*BRIEF:*
Each line below that includes the word "sheet" is to be reported.

*INFORMATION PROVIDED:*
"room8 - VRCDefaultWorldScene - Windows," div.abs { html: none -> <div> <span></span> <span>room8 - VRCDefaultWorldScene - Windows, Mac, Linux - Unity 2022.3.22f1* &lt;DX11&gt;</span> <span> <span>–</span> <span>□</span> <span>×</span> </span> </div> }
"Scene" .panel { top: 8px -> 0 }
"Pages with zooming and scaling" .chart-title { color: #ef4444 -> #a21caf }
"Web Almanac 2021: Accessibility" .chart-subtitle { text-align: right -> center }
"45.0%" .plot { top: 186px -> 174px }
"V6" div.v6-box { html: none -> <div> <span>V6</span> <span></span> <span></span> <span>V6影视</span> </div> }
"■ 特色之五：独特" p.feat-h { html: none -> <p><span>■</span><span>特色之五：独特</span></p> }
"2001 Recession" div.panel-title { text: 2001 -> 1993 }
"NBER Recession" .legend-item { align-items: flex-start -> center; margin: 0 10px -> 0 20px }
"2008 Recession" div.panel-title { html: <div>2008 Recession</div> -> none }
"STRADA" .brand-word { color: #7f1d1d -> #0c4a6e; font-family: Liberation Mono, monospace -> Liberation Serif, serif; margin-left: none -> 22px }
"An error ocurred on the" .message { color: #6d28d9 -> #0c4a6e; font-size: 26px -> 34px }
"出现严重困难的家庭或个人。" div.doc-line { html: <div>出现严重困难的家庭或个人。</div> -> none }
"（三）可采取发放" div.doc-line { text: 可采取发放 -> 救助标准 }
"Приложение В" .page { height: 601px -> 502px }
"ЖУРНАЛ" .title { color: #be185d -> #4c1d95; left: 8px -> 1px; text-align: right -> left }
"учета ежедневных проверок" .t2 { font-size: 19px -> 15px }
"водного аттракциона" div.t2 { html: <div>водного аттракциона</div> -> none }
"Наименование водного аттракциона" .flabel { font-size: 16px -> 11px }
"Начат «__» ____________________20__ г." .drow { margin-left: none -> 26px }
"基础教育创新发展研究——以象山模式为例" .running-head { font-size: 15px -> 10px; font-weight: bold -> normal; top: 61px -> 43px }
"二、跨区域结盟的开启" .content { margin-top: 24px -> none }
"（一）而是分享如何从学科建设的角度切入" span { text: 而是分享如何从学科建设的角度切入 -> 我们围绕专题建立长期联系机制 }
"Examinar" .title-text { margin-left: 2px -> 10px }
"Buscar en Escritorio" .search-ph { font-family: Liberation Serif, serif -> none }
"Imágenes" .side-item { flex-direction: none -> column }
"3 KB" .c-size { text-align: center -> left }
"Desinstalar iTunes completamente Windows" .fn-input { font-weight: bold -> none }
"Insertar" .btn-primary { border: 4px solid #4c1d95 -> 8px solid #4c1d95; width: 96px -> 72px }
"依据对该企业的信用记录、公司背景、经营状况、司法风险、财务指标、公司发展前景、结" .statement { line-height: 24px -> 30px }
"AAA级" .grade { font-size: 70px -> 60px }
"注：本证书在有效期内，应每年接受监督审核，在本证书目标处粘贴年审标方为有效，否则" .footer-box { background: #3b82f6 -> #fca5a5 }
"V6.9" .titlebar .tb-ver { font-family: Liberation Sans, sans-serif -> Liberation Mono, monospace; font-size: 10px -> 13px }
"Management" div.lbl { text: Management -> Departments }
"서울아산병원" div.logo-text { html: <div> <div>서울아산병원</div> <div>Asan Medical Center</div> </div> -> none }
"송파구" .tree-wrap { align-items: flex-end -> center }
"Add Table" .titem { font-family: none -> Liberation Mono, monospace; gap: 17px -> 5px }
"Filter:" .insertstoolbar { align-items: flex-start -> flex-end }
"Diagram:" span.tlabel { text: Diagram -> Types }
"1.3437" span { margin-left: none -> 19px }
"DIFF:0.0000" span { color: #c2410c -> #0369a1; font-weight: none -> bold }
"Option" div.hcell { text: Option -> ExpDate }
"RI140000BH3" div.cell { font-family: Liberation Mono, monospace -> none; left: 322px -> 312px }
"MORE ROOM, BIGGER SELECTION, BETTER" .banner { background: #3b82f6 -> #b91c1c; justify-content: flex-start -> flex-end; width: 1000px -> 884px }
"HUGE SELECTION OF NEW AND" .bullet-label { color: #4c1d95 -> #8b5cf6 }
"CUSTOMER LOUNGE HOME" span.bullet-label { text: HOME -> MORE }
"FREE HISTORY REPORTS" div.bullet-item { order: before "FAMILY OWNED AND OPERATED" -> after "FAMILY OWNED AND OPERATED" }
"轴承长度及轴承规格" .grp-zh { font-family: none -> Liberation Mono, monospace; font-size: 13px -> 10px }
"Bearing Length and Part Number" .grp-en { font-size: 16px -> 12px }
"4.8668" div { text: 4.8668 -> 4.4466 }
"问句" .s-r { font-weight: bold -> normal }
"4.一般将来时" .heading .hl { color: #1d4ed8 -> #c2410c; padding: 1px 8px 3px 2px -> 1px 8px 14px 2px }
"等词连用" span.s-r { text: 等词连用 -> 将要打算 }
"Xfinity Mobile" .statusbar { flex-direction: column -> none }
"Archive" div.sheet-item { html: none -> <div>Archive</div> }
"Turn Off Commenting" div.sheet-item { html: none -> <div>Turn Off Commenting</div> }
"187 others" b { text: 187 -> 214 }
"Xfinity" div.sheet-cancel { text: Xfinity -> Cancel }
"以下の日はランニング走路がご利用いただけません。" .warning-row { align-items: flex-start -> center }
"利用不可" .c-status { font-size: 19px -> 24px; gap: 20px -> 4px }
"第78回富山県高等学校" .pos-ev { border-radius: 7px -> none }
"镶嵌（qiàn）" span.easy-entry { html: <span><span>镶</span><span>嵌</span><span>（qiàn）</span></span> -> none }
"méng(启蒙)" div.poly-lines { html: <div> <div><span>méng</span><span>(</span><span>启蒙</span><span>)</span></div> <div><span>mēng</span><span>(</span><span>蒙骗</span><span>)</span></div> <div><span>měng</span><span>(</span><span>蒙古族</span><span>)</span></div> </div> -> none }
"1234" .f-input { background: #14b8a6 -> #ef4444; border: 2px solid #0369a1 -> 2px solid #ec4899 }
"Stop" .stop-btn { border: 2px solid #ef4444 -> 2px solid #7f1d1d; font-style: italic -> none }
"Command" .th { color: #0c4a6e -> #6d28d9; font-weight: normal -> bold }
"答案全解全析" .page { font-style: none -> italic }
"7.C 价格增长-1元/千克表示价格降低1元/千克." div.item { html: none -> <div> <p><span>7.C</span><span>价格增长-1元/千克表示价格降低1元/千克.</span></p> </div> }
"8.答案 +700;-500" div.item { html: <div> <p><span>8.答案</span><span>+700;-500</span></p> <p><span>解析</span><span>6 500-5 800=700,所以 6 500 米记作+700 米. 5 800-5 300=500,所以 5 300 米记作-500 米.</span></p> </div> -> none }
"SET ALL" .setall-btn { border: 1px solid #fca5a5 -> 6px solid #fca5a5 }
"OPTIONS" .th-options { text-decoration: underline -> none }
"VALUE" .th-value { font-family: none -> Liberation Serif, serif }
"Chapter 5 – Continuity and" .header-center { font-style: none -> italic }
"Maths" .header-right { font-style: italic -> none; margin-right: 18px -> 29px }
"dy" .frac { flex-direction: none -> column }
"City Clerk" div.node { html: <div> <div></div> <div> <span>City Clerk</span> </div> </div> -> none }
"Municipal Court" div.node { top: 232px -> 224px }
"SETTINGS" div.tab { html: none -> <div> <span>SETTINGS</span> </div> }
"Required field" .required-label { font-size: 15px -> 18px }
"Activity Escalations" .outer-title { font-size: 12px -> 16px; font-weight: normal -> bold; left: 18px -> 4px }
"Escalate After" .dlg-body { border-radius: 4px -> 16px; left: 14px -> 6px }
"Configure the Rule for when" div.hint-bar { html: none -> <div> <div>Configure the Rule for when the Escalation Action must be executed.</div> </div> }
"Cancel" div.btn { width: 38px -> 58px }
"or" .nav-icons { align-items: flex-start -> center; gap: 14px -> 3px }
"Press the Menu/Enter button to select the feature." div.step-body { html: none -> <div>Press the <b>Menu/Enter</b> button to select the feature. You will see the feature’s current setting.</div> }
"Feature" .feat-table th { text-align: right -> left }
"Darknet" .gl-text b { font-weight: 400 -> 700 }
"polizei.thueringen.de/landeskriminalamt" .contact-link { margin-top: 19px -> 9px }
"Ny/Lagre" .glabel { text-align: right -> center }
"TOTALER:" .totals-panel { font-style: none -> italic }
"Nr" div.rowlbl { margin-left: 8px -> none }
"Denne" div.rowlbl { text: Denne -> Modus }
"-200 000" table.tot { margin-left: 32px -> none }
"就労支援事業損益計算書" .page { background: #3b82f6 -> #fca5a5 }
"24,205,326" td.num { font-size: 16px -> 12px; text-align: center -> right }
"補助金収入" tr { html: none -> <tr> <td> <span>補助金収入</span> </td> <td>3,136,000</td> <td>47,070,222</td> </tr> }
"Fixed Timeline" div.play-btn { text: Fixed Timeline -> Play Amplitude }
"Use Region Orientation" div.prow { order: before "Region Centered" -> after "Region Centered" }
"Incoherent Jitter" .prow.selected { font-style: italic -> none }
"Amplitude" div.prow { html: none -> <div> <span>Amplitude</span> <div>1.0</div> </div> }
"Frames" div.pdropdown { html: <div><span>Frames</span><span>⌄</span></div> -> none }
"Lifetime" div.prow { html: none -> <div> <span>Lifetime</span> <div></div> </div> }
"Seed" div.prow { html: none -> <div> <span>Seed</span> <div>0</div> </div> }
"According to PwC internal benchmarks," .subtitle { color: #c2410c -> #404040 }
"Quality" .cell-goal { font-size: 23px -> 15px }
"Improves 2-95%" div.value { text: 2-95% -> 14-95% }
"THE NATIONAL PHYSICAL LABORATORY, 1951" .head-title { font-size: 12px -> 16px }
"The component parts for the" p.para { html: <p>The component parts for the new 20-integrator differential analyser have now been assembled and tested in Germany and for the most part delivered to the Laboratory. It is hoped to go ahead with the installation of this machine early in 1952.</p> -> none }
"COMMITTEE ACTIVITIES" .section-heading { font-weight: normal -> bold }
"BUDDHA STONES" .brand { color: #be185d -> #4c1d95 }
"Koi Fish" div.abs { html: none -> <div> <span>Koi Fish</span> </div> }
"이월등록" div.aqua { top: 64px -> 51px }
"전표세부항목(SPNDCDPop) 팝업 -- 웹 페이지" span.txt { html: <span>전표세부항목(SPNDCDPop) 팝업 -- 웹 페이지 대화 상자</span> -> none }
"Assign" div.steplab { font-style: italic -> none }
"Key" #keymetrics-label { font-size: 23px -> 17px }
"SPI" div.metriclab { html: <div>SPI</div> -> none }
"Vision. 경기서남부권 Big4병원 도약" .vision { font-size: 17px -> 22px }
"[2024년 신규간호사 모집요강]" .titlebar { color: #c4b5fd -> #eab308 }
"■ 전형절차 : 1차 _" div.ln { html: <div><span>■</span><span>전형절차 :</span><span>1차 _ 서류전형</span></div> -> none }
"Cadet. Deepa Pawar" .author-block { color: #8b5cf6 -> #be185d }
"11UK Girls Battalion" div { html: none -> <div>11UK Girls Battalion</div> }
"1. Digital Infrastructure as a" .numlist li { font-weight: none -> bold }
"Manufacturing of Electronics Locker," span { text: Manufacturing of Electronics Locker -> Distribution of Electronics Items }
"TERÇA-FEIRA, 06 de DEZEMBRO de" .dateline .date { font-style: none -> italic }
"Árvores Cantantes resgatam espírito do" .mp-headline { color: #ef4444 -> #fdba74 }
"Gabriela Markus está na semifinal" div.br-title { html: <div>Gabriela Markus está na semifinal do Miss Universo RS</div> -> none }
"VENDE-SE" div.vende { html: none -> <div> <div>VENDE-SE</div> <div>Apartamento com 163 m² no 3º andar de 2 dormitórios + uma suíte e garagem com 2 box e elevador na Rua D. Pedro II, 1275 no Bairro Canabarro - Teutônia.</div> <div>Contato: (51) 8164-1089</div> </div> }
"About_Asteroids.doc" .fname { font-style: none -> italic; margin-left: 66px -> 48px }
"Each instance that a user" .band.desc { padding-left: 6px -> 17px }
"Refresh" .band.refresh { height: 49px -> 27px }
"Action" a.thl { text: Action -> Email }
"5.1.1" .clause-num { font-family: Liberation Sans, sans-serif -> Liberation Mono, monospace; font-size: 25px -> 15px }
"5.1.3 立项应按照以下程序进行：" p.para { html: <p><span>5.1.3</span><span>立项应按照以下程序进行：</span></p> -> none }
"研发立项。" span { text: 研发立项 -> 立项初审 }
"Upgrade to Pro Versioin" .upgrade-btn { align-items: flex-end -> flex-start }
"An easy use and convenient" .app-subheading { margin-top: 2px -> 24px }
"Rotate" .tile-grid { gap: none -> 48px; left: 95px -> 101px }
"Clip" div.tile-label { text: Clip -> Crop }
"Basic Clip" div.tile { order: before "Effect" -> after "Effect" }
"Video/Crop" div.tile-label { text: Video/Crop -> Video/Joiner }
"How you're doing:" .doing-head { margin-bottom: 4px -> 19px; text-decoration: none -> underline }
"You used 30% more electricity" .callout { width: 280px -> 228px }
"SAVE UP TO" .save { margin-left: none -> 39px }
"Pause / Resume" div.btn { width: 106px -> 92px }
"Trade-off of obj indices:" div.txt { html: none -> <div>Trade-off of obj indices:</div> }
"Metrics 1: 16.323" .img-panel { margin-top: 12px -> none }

*YOUR RESPONSE:*
"Archive" div.sheet-item { html: none -> <div>Archive</div> }
"Turn Off Commenting" div.sheet-item { html: none -> <div>Turn Off Commenting</div> }
"Xfinity" div.sheet-cancel { text: Xfinity -> Cancel }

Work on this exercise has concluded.